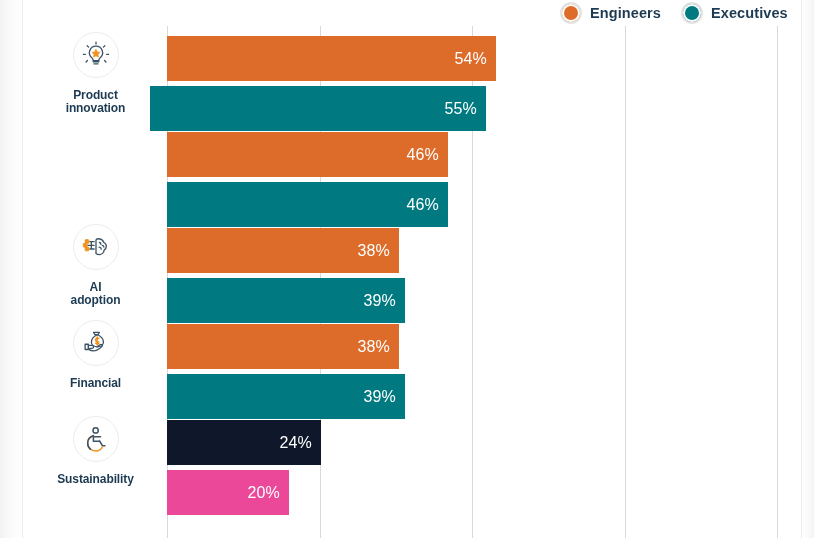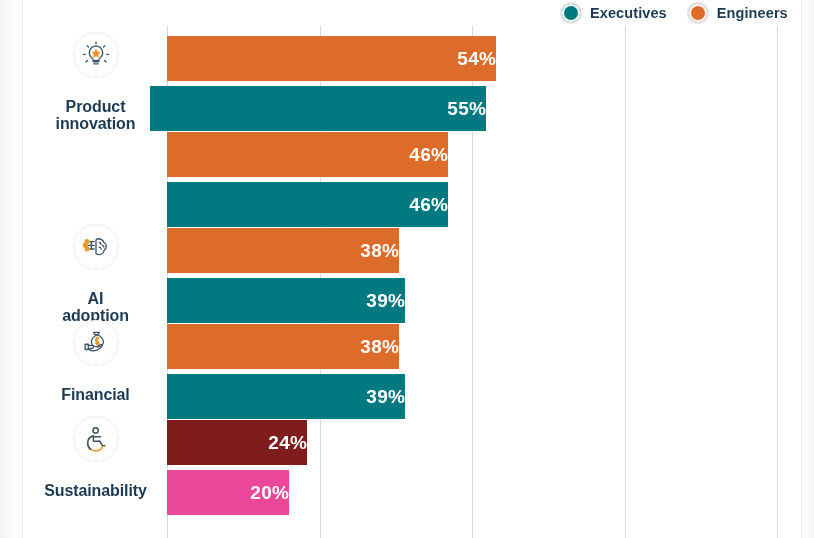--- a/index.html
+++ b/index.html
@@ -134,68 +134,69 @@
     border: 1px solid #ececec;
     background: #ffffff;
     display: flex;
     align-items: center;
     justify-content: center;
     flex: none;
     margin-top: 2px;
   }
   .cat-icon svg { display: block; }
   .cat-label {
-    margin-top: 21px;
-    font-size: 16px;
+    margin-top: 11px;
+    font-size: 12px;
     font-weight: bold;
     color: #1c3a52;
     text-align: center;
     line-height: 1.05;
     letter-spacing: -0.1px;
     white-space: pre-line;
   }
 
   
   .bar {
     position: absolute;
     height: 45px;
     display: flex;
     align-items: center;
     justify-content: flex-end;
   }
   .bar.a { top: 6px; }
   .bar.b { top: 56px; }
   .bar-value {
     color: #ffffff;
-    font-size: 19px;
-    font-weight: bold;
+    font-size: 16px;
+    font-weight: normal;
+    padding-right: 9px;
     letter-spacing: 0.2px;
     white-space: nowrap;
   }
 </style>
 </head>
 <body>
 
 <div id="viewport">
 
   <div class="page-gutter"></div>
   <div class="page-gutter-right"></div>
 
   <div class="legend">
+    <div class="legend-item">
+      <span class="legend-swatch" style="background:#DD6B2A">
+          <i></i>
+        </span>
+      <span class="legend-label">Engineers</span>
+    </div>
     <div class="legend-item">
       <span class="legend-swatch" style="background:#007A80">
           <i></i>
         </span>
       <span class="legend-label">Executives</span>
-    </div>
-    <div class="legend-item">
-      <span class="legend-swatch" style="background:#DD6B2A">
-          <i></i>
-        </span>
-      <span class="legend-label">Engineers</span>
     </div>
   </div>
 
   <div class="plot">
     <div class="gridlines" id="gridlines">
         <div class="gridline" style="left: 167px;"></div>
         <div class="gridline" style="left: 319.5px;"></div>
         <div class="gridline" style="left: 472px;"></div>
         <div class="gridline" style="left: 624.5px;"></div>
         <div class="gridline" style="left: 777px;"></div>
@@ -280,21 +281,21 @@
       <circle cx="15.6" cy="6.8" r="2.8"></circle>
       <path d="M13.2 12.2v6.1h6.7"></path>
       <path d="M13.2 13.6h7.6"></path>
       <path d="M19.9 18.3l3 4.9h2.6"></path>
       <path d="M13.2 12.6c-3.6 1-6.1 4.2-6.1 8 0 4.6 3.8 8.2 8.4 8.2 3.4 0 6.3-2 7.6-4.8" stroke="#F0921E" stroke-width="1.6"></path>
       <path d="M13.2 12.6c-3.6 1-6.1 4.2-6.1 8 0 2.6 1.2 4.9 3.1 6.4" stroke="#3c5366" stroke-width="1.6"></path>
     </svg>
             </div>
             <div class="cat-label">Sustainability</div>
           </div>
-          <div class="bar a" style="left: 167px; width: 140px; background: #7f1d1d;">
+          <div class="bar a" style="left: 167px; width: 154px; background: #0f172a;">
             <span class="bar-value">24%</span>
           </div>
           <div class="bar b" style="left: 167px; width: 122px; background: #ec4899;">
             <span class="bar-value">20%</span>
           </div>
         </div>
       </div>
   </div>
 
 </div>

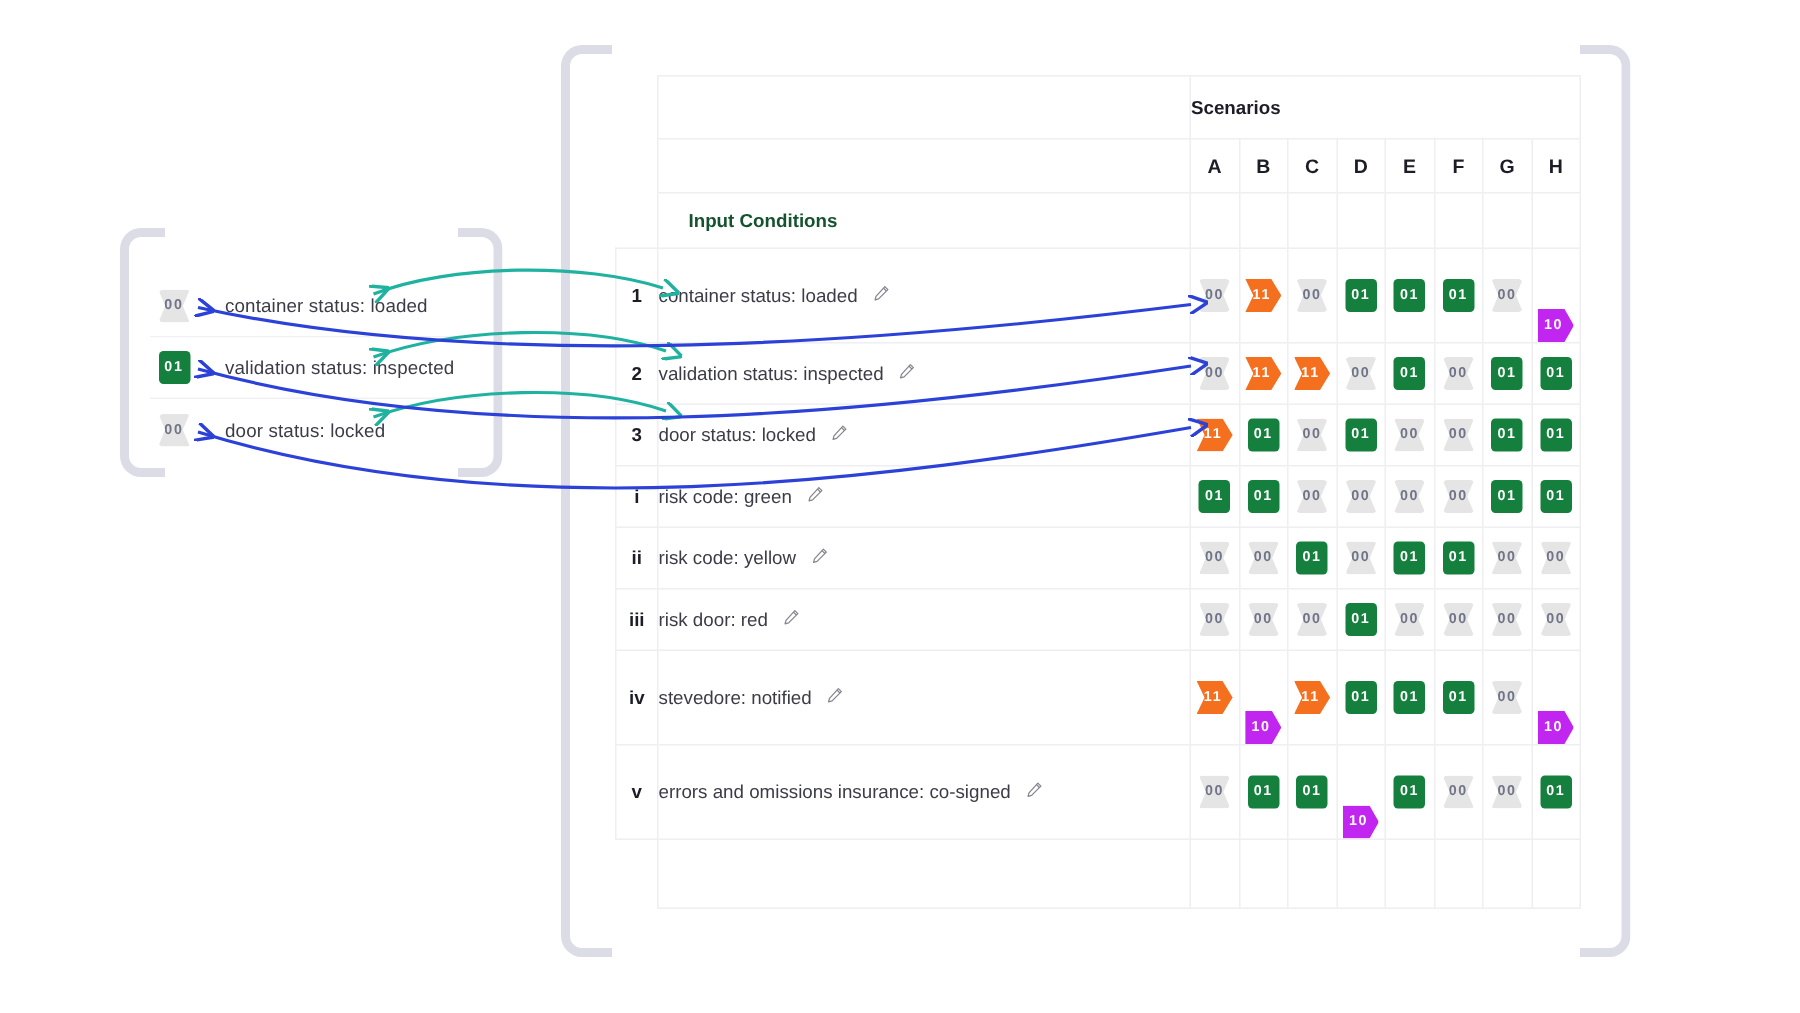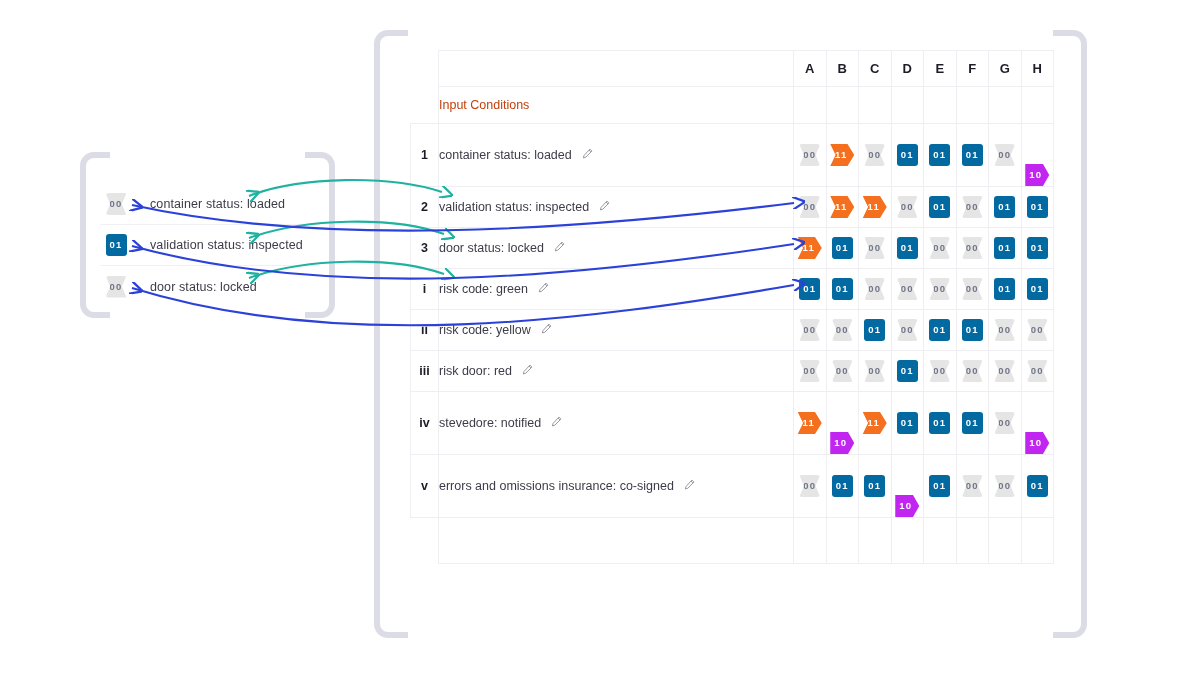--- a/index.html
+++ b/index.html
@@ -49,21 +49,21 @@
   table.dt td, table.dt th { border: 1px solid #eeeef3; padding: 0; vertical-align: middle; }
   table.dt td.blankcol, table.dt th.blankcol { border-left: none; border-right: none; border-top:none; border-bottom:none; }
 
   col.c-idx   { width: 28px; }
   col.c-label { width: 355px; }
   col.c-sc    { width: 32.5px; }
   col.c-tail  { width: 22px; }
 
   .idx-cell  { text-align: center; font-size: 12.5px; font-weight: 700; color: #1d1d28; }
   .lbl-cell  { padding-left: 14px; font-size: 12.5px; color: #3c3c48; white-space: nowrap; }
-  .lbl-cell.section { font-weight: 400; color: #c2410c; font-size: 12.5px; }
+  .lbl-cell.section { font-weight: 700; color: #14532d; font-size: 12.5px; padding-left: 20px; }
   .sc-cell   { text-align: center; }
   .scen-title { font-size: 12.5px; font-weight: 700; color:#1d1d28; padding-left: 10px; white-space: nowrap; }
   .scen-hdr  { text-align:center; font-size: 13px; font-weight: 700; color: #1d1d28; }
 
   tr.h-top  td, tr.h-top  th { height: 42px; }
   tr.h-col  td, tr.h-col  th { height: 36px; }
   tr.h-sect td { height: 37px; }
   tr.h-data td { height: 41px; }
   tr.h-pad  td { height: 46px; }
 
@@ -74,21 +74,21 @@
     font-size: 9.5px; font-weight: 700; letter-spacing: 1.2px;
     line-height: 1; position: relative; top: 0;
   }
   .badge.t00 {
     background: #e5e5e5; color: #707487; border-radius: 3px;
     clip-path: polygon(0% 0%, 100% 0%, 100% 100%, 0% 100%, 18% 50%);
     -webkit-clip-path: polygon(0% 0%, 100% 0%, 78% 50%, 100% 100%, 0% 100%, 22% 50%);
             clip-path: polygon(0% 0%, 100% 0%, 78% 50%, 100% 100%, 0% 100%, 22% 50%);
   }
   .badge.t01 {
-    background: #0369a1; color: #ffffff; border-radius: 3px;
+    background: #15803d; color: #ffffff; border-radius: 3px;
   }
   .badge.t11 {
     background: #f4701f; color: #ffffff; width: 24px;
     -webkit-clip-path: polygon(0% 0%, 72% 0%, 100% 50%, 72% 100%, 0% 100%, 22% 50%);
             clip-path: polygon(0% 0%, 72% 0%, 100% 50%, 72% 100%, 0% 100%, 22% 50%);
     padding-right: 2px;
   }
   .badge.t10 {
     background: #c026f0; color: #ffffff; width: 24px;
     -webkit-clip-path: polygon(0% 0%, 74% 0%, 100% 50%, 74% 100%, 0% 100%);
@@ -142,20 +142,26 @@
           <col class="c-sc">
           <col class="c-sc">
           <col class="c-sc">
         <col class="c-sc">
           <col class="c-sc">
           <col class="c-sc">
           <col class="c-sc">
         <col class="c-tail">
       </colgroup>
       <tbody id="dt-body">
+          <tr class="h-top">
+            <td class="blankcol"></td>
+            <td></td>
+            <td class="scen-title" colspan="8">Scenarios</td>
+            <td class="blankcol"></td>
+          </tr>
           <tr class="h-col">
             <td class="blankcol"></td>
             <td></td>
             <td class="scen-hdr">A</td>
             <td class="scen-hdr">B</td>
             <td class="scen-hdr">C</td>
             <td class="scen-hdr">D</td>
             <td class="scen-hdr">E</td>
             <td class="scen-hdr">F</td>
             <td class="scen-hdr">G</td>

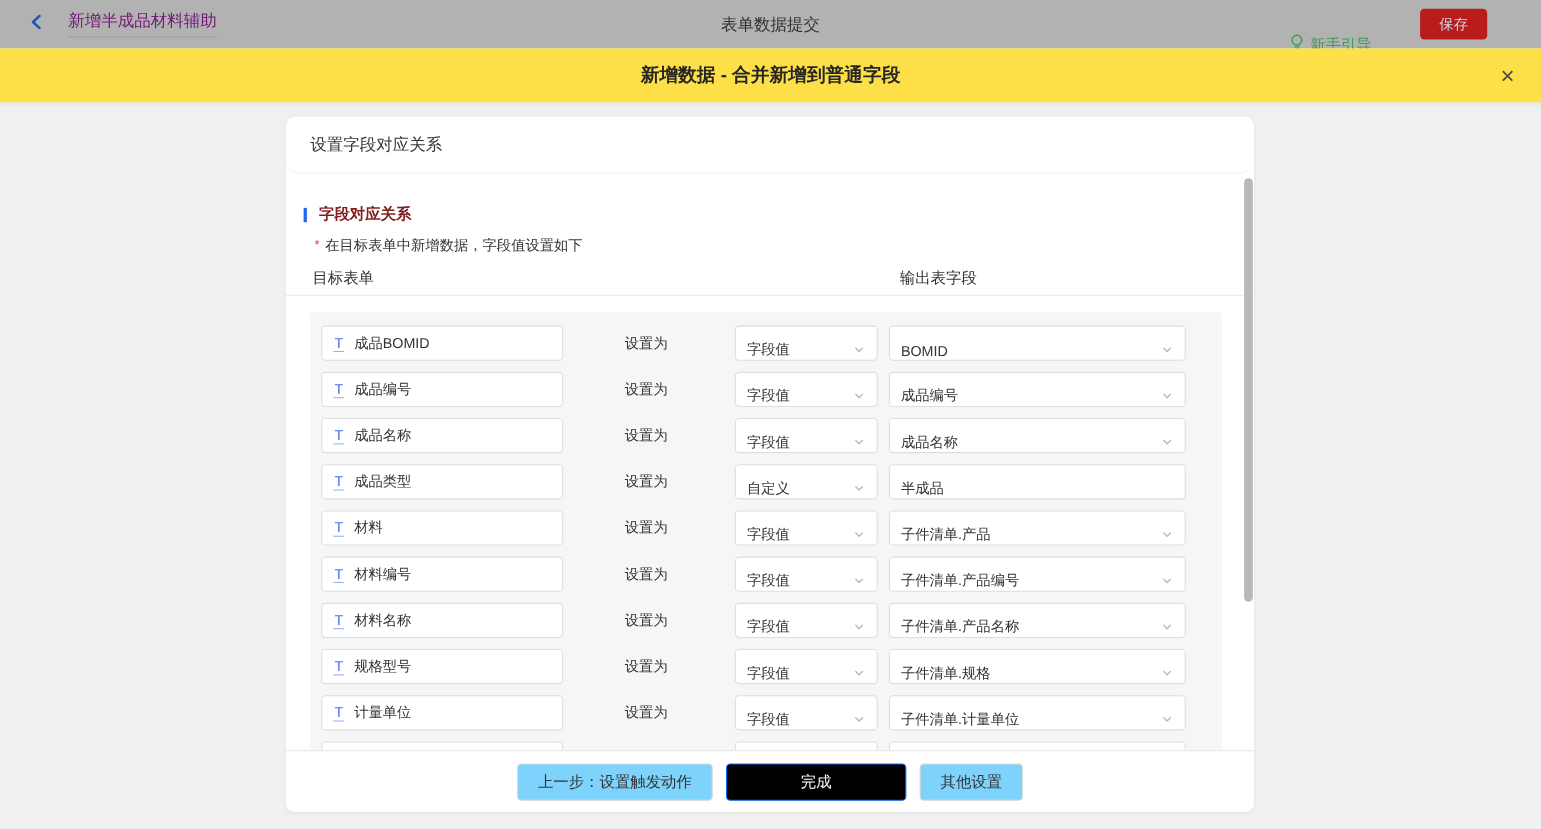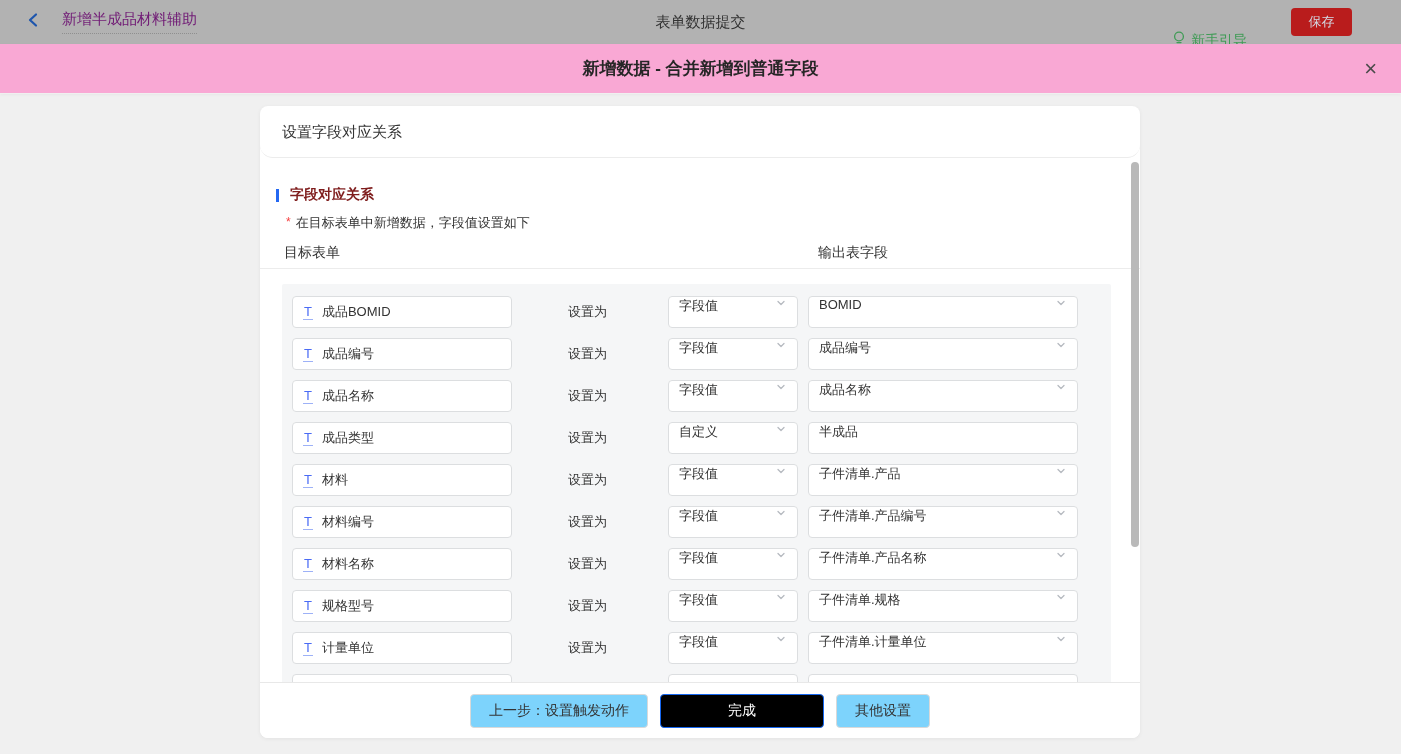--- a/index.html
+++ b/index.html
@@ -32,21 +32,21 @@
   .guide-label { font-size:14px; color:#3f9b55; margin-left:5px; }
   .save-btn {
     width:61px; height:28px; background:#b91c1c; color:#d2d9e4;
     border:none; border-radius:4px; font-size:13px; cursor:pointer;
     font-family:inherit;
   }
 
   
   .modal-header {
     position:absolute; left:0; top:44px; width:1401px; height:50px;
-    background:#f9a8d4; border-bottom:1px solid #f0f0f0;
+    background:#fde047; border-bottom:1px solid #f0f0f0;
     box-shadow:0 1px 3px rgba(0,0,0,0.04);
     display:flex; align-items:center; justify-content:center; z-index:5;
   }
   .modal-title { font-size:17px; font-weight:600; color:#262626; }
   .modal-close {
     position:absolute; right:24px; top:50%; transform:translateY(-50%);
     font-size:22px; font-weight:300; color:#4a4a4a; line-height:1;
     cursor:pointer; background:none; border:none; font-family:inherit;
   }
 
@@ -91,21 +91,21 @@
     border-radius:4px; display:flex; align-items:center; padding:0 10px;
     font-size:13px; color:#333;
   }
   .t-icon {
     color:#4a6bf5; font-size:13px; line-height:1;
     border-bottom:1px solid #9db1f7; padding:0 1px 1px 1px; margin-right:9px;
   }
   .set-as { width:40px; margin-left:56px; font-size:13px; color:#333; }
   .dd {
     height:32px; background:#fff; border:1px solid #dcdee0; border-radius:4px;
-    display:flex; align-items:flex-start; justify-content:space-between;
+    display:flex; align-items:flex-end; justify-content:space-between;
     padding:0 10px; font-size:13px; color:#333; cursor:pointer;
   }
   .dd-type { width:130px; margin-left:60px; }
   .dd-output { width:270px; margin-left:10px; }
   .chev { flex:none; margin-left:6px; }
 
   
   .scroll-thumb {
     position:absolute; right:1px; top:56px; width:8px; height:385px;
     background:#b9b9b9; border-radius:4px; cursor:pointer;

▸ What the exercise asks: Reproduce, character for character, only the lines of the preceding data that start at the line with "letter-spacing: 0.2px;" and end at the line with "2.6 1.2 4.9", both included.

▸ Exercise answer:
     letter-spacing: 0.2px;
     white-space: nowrap;
   }
 </style>
 </head>
 <body>
 
 <div id="viewport">
 
   <div class="page-gutter"></div>
   <div class="page-gutter-right"></div>
 
   <div class="legend">
+    <div class="legend-item">
+      <span class="legend-swatch" style="background:#DD6B2A">
+          <i></i>
+        </span>
+      <span class="legend-label">Engineers</span>
+    </div>
     <div class="legend-item">
       <span class="legend-swatch" style="background:#007A80">
           <i></i>
         </span>
       <span class="legend-label">Executives</span>
-    </div>
-    <div class="legend-item">
-      <span class="legend-swatch" style="background:#DD6B2A">
-          <i></i>
-        </span>
-      <span class="legend-label">Engineers</span>
     </div>
   </div>
 
   <div class="plot">
     <div class="gridlines" id="gridlines">
         <div class="gridline" style="left: 167px;"></div>
         <div class="gridline" style="left: 319.5px;"></div>
         <div class="gridline" style="left: 472px;"></div>
         <div class="gridline" style="left: 624.5px;"></div>
         <div class="gridline" style="left: 777px;"></div>
@@ -280,21 +281,21 @@
       <circle cx="15.6" cy="6.8" r="2.8"></circle>
       <path d="M13.2 12.2v6.1h6.7"></path>
       <path d="M13.2 13.6h7.6"></path>
       <path d="M19.9 18.3l3 4.9h2.6"></path>
       <path d="M13.2 12.6c-3.6 1-6.1 4.2-6.1 8 0 4.6 3.8 8.2 8.4 8.2 3.4 0 6.3-2 7.6-4.8" stroke="#F0921E" stroke-width="1.6"></path>
       <path d="M13.2 12.6c-3.6 1-6.1 4.2-6.1 8 0 2.6 1.2 4.9 3.1 6.4" stroke="#3c5366" stroke-width="1.6"></path>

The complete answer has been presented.